When the word "none" shows up in a line of the data below, copy that whole line.
(DATA TO EXAMINE begins)
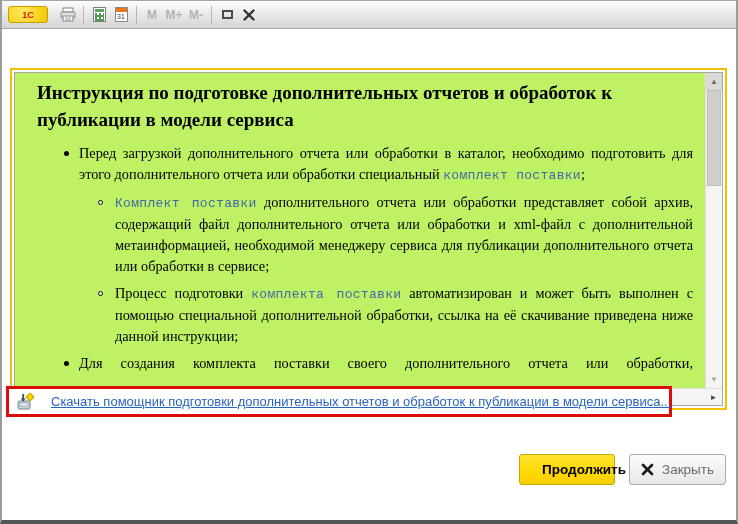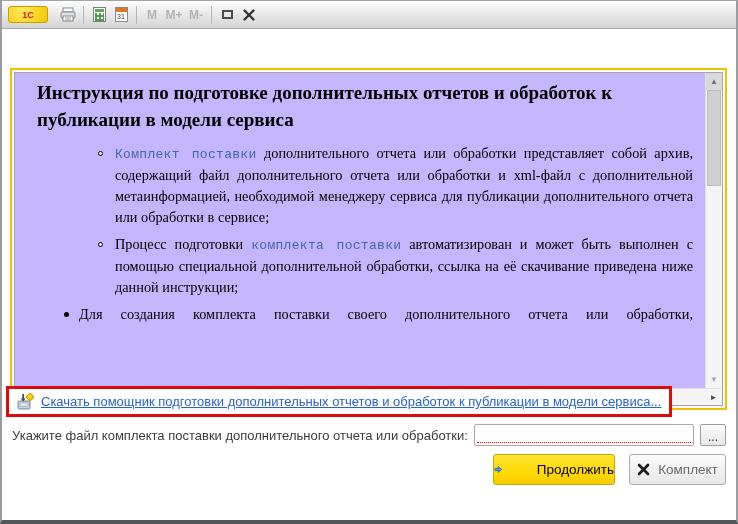--- a/index.html
+++ b/index.html
@@ -28,21 +28,21 @@
   .calc{width:13px;height:15px;border:1px solid #7d7d7d;background:#fff;padding:1px;}
   .calc .disp{height:3px;background:#59a659;margin-bottom:1px;}
   .calc .keys{height:8px;
     background:repeating-linear-gradient(90deg,#4e9a4e 0 2px,transparent 2px 4px),
                repeating-linear-gradient(0deg,#4e9a4e 0 2px,transparent 2px 4px);}
   
   .page-heading{position:absolute;left:13px;top:37px;font-size:16px;color:#1a1a1a;white-space:pre;}
   
   .content-box{position:absolute;left:8px;top:67px;width:717px;height:342px;
     border:2px solid #efc100;background:#fff;padding:2px;}
-  .content-frame{position:relative;width:100%;height:100%;border:1px solid #a6a6a6;background:#c4b5fd;overflow:hidden;}
+  .content-frame{position:relative;width:100%;height:100%;border:1px solid #a6a6a6;background:#bef264;overflow:hidden;}
   .content-text{position:absolute;left:0;top:0;right:17px;bottom:17px;overflow:hidden;
     padding:6px 12px 0 22px;font-family:"Liberation Serif",serif;color:#000;}
   .doc-h1{font-size:19px;line-height:27px;font-weight:bold;margin:0 0 10px 0;}
   .b{position:relative;text-align:justify;font-size:14.3px;line-height:21px;margin-bottom:6px;}
   .b.lvl1{padding-left:42px;}
   .b.lvl2{padding-left:78px;}
   .b .marker{position:absolute;top:8px;width:5px;height:5px;border-radius:50%;}
   .b.lvl1 .marker{left:27px;background:#000;}
   .b.lvl2 .marker{left:61px;background:#fff;border:1px solid #000;}
   .b.stretch{text-align-last:justify;}
@@ -52,38 +52,38 @@
   .hscroll{position:absolute;left:0;right:0;bottom:0;height:17px;background:#f4f4f4;border-top:1px solid #e0e0e0;}
   .sbtn{position:absolute;display:flex;align-items:center;justify-content:center;font-size:8px;color:#6f6f6f;}
   .vscroll .up{top:0;left:0;right:0;height:17px;background:#d9d9d9;}
   .vscroll .down{bottom:0;left:0;right:0;height:17px;color:#a5a5a5;}
   .vscroll .thumb{position:absolute;top:17px;left:1px;right:1px;height:96px;background:#cfcfcf;border:1px solid #bdbdbd;}
   .hscroll .left{left:0;top:0;bottom:0;width:17px;color:#4a4a4a;}
   .hscroll .right{right:0;top:0;bottom:0;width:17px;color:#4a4a4a;}
   .hscroll .thumb{position:absolute;left:17px;top:1px;bottom:1px;width:548px;background:#cdcdcd;border:1px solid #bdbdbd;}
   
   .link-box{position:absolute;left:4px;top:385px;width:666px;height:31px;border:3px solid #de0b0b;
-    display:flex;align-items:center;gap:7px;padding-left:8px;background:#fff;}
+    display:flex;align-items:center;gap:17px;padding-left:8px;background:#fff;}
   .dl-link{font-size:13px;color:#2b63c0;text-decoration:underline;white-space:nowrap;cursor:pointer;}
   
   .file-row{position:absolute;left:10px;right:10px;top:422px;height:24px;display:flex;align-items:center;gap:6px;}
   .file-label{font-size:13px;color:#3c3c3c;white-space:nowrap;}
   .field{flex:1;height:22px;position:relative;border:1px solid #ababab;border-radius:2px;background:#fff;}
   .field input{position:absolute;inset:1px 2px 4px 2px;border:none;outline:none;width:calc(100% - 4px);
     font-size:13px;font-family:"Liberation Sans",sans-serif;background:transparent;}
   .field::after{content:"";position:absolute;left:2px;right:2px;bottom:2px;border-top:1px dotted #e00000;}
   .browse-btn{flex:none;width:26px;height:22px;border:1px solid #9e9e9e;border-radius:2px;
     background:linear-gradient(#fcfcfc,#e6e6e6);font-size:12px;color:#333;
     display:flex;align-items:flex-end;justify-content:center;padding-bottom:5px;line-height:6px;cursor:pointer;}
   
   .btn-row{position:absolute;right:10px;top:453px;display:flex;gap:14px;}
   .btn{height:31px;display:flex;align-items:center;justify-content:center;gap:8px;
     border-radius:3px;font-size:13.5px;cursor:pointer;}
-  .btn-continue{width:122px;background:linear-gradient(#ffe433,#ffd900 60%,#f8cd00);
-    border:1px solid #c7a600;font-weight:normal;color:#000;gap:34px;}
+  .btn-continue{width:96px;background:linear-gradient(#ffe433,#ffd900 60%,#f8cd00);
+    border:1px solid #c7a600;font-weight:bold;color:#000;gap:34px;}
   .btn-close{width:97px;background:linear-gradient(#fbfbfb,#e7e7e7);border:1px solid #acacac;color:#6b6b6b;}
 </style>
 </head>
 <body>
 
 <div class="window">
 
   <div class="titlebar">
     <div class="logo">1С</div>
     <div class="tb-icons">
@@ -124,20 +124,23 @@
         </svg>
       </div>
     </div>
   </div>
 
 
   <div class="content-box">
     <div class="content-frame">
       <div class="content-text">
         <div class="doc-h1">Инструкция по подготовке дополнительных отчетов и обработок к публикации в модели сервиса</div>
+        <div class="b lvl1">
+          <span class="marker"></span><span><span>Перед загрузкой дополнительного отчета или обработки в каталог, необходимо подготовить для этого дополнительного отчета или обработки специальный </span><span class="inline-link">комплект поставки</span><span>;</span></span>
+        </div>
         <div class="b lvl2">
           <span class="marker"></span><span><span class="inline-link">Комплект поставки</span><span> дополнительного отчета или обработки представляет собой архив, содержащий файл дополнительного отчета или обработки и xml-файл с дополнительной метаинформацией, необходимой менеджеру сервиса для публикации дополнительного отчета или обработки в сервисе;</span></span>
         </div>
         <div class="b lvl2">
           <span class="marker"></span><span><span>Процесс подготовки </span><span class="inline-link">комплекта поставки</span><span> автоматизирован и может быть выполнен с помощью специальной дополнительной обработки, ссылка на её скачивание приведена ниже данной инструкции;</span></span>
         </div>
         <div class="b lvl1 stretch">
           <span class="marker"></span><span><span>Для создания комплекта поставки своего дополнительного отчета или обработки,</span></span>
         </div>
       </div>
@@ -159,37 +162,30 @@
       <svg width="17" height="17" viewBox="0 0 17 17">
         <rect x="1" y="8" width="12" height="8" rx="1.5" fill="#c7d3dc" stroke="#6e8494"></rect>
         <rect x="3" y="10" width="8" height="3" fill="#e9eef2" stroke="#8fa0ac" stroke-width="0.6"></rect>
         <path d="M7 1 L7 6 L5.2 6 L8 9.5 L10.8 6 L9 6 L9 1 Z" fill="#3d4d5a" transform="translate(-1,0) scale(0.9)"></path>
         <rect x="10.2" y="1.2" width="5.6" height="5.6" fill="#ffd400" stroke="#c89b00" transform="rotate(45 13 4)"></rect>
       </svg>
     </span>
     <a class="dl-link">Скачать помощник подготовки дополнительных отчетов и обработок к публикации в модели сервиса...</a>
   </div>
 
-  <div class="file-row">
-    <span class="file-label">Укажите файл комплекта поставки дополнительного отчета или обработки:</span>
-    <div class="field">
-      <input type="text" value="" style="">
-    </div>
-    <div class="browse-btn">...</div>
-  </div>
 
   <div class="btn-row">
     <div class="btn btn-continue">
       <svg width="15" height="13" viewBox="0 0 15 13">
         <path d="M1.5 4.5 L7 4.5 L7 1.2 L13.5 6.5 L7 11.8 L7 8.5 L1.5 8.5 Z" fill="#4393e2" stroke="#1f62a8" stroke-width="1"></path>
       </svg>
       <span>Продолжить</span>
     </div>
     <div class="btn btn-close">
       <svg width="13" height="13" viewBox="0 0 13 13">
         <line x1="2" y1="2" x2="11" y2="11" stroke="#1c1c1c" stroke-width="2.6" stroke-linecap="round"></line>
         <line x1="11" y1="2" x2="2" y2="11" stroke="#1c1c1c" stroke-width="2.6" stroke-linecap="round"></line>
       </svg>
-      <span>Комплект</span>
+      <span>Закрыть</span>
     </div>
   </div>
 
 </div>
 
 </body></html>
(DATA TO EXAMINE ends)
▶ [THE COMPLETED TASK]:
   .field input{position:absolute;inset:1px 2px 4px 2px;border:none;outline:none;width:calc(100% - 4px);
   .browse-btn{flex:none;width:26px;height:22px;border:1px solid #9e9e9e;border-radius:2px;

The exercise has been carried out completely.